=== Section Start ===

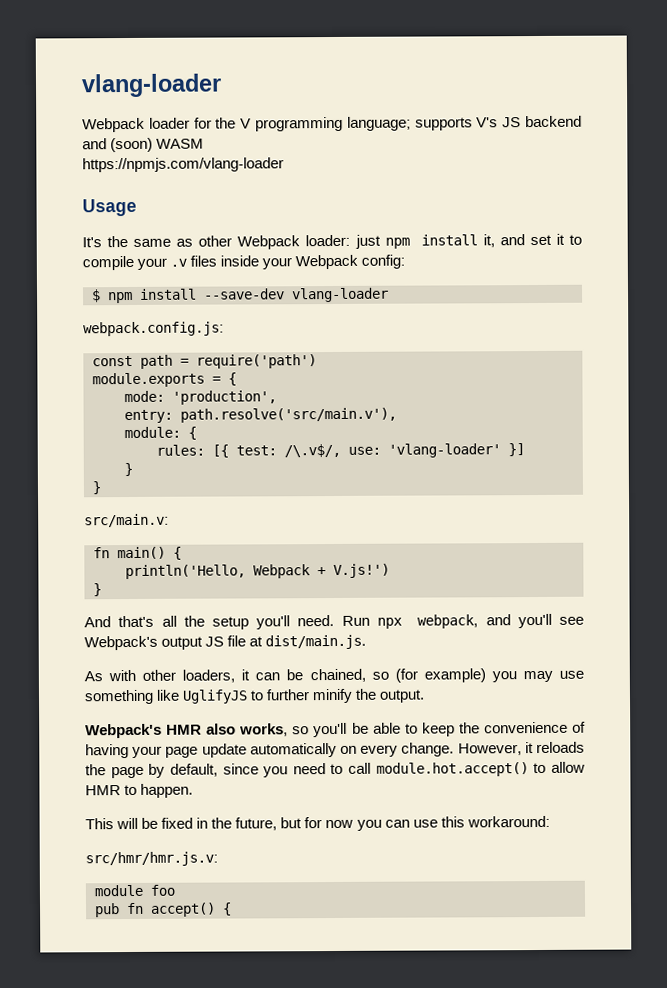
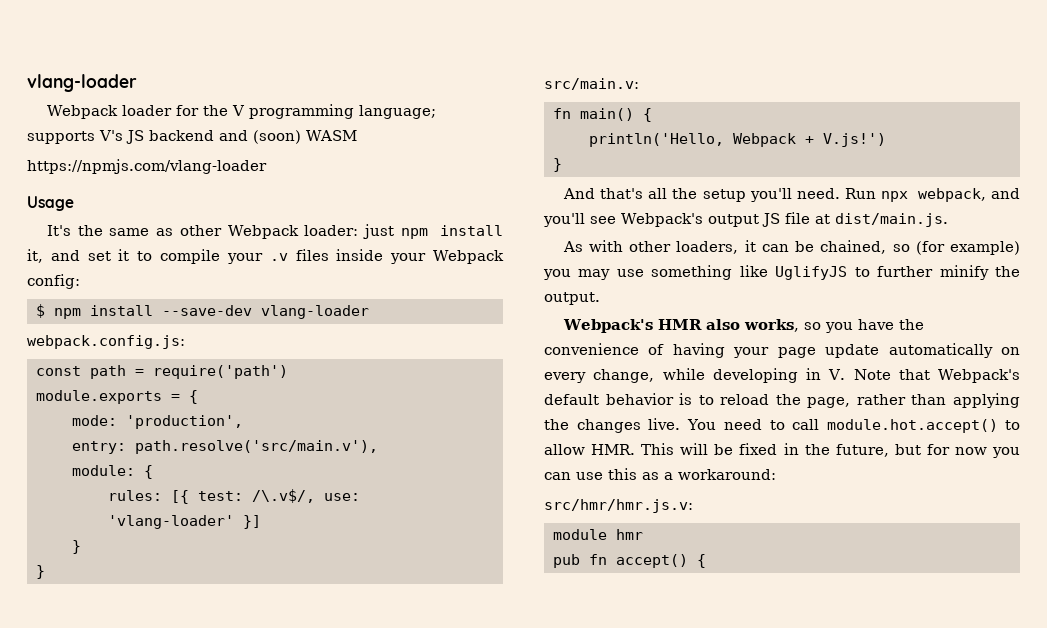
[313,722,455,738] you'll be able to keep -> [824,319,894,333] you have
[401,741,585,757] [85,763,289,779] change. However, it reloads the page by default, since you -> [593,368,1021,383] [544,393,1020,408] [544,418,717,433] change, while developing in V. Note that Webpack's default behavior is to reload the page, rather than applying the changes live. You
[85,783,194,798] HMR to happen. // -> [591,444,636,455] HMR.
(465, 822) none -> [642,472,673,480] as a
[150,884,175,896] foo -> [615,529,643,540] hmr

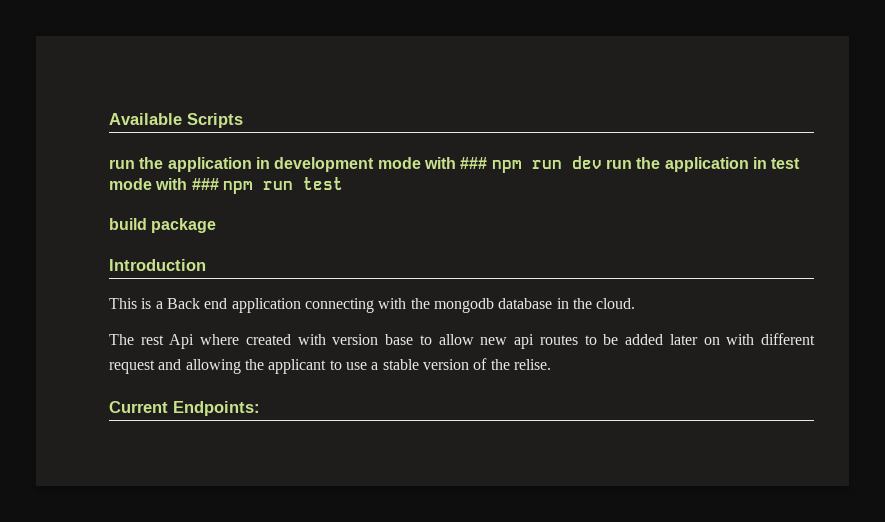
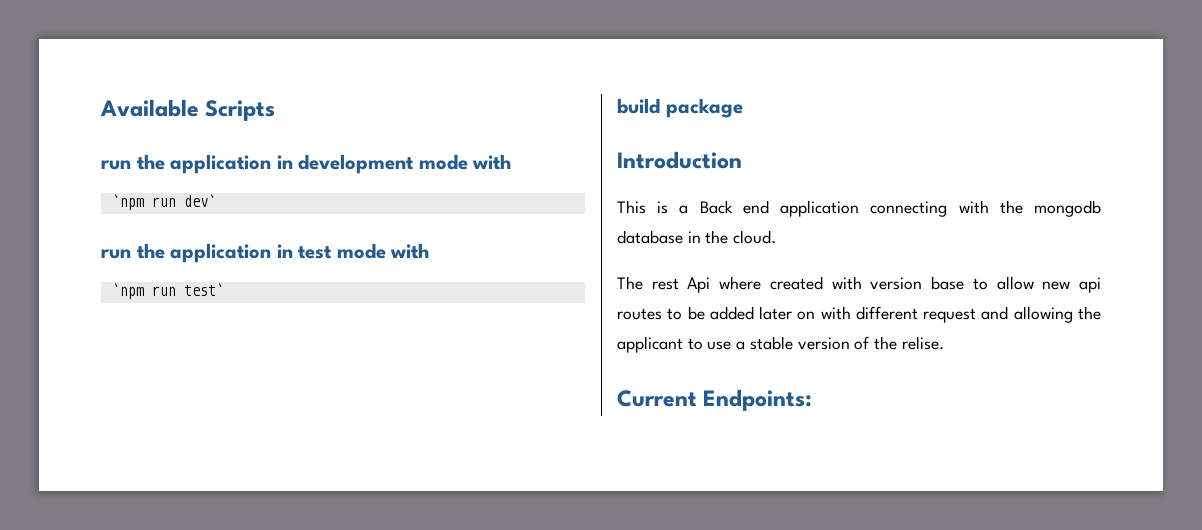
[460,156,602,173] ### npm run dev -> [111,194,216,210] // `npm run dev` //
[191,177,343,194] ### npm run test -> [111,283,224,299] // `npm run test`

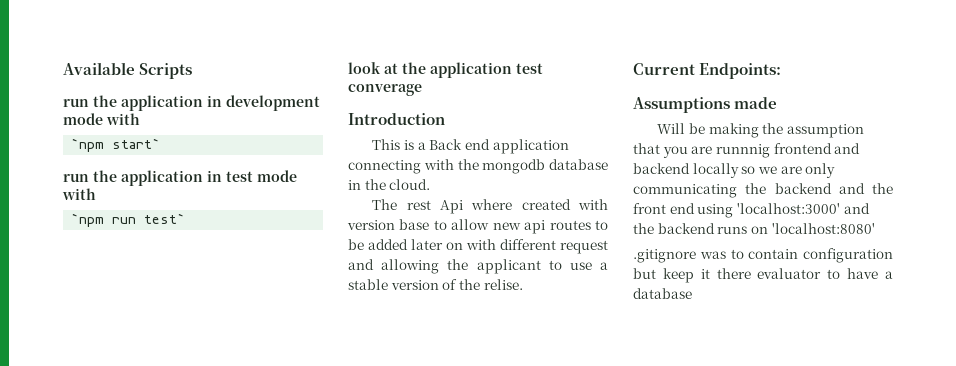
[151,194,216,207] run dev` -> [112,138,161,149] start`
[617,98,743,118] build package -> [348,62,543,78] [348,84,422,96] look at the application test converage
(813, 400) none -> [633,97,778,113] [657,123,864,138] [633,143,861,158] [633,163,836,178] [633,183,893,198] [633,203,870,218] [633,223,875,234] [633,248,893,263] [633,268,893,283] [633,288,692,299] // Assumptions made // Will be making the assumption that you are runnnig frontend and backend locally so we are only communicating the backend and the front end using 'localhost:3000' and the backend runs on 'localhost:8080' // .gitignore was to contain configuration but keep it there evaluator to have a database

=== Section End ===

--- What you are asked to do ---
When the word "test" appears in a line of the listing, pull that line out.

--- Answer space ---
[191,177,343,194] ### npm run test -> [111,283,224,299] // `npm run test`
[617,98,743,118] build package -> [348,62,543,78] [348,84,422,96] look at the application test converage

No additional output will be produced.